(Exercise prompt): Write the line that contains "05/01: 0.717 -> none" and each one after it, word for word, ending with the final line of the data.
* * *
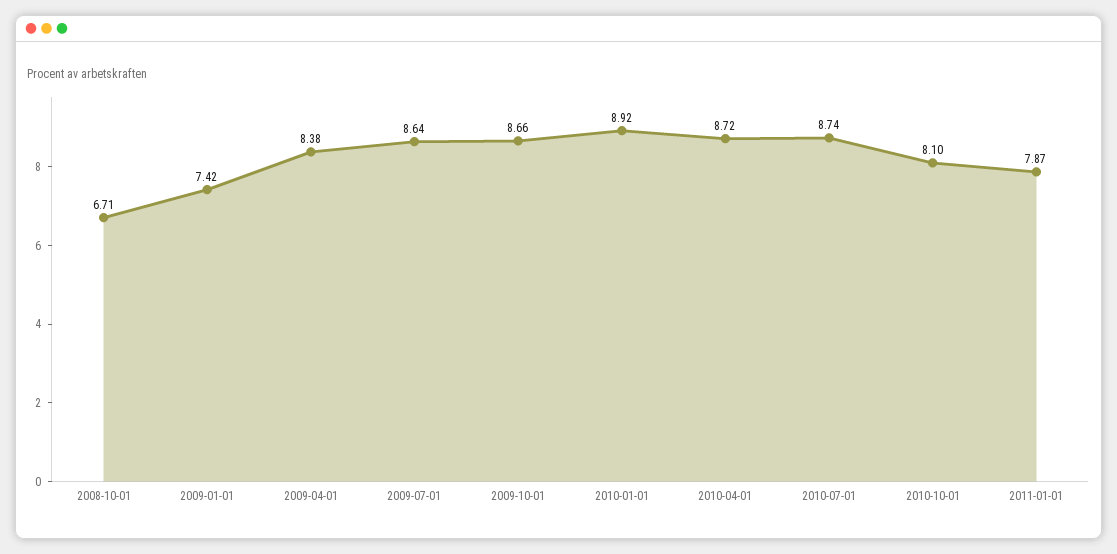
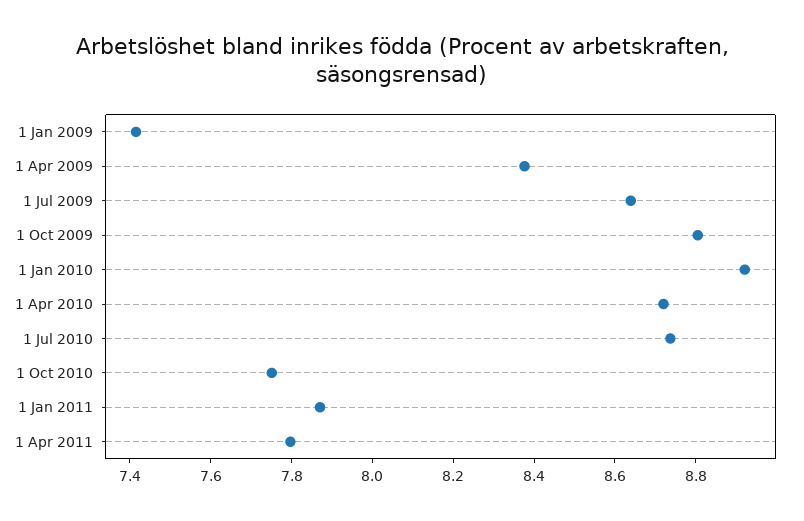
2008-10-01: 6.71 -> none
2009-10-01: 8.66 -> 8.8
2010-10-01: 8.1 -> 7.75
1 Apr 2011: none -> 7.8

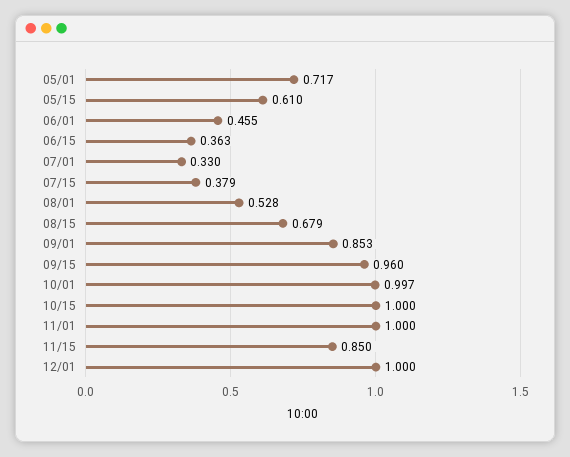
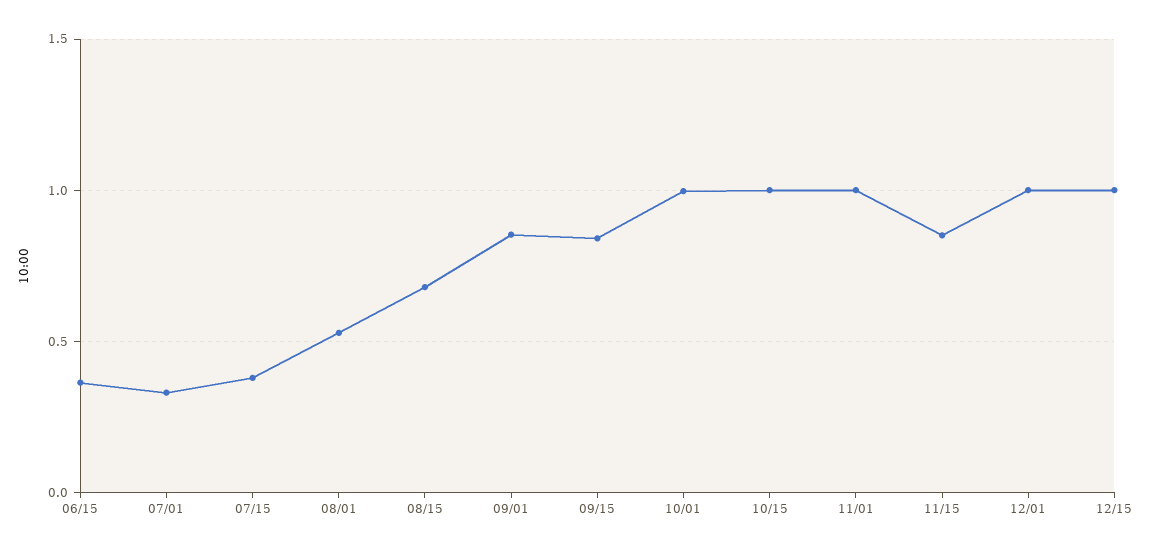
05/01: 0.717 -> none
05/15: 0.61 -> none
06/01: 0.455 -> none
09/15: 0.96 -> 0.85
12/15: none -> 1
* * *
(Expected output):
05/01: 0.717 -> none
05/15: 0.61 -> none
06/01: 0.455 -> none
09/15: 0.96 -> 0.85
12/15: none -> 1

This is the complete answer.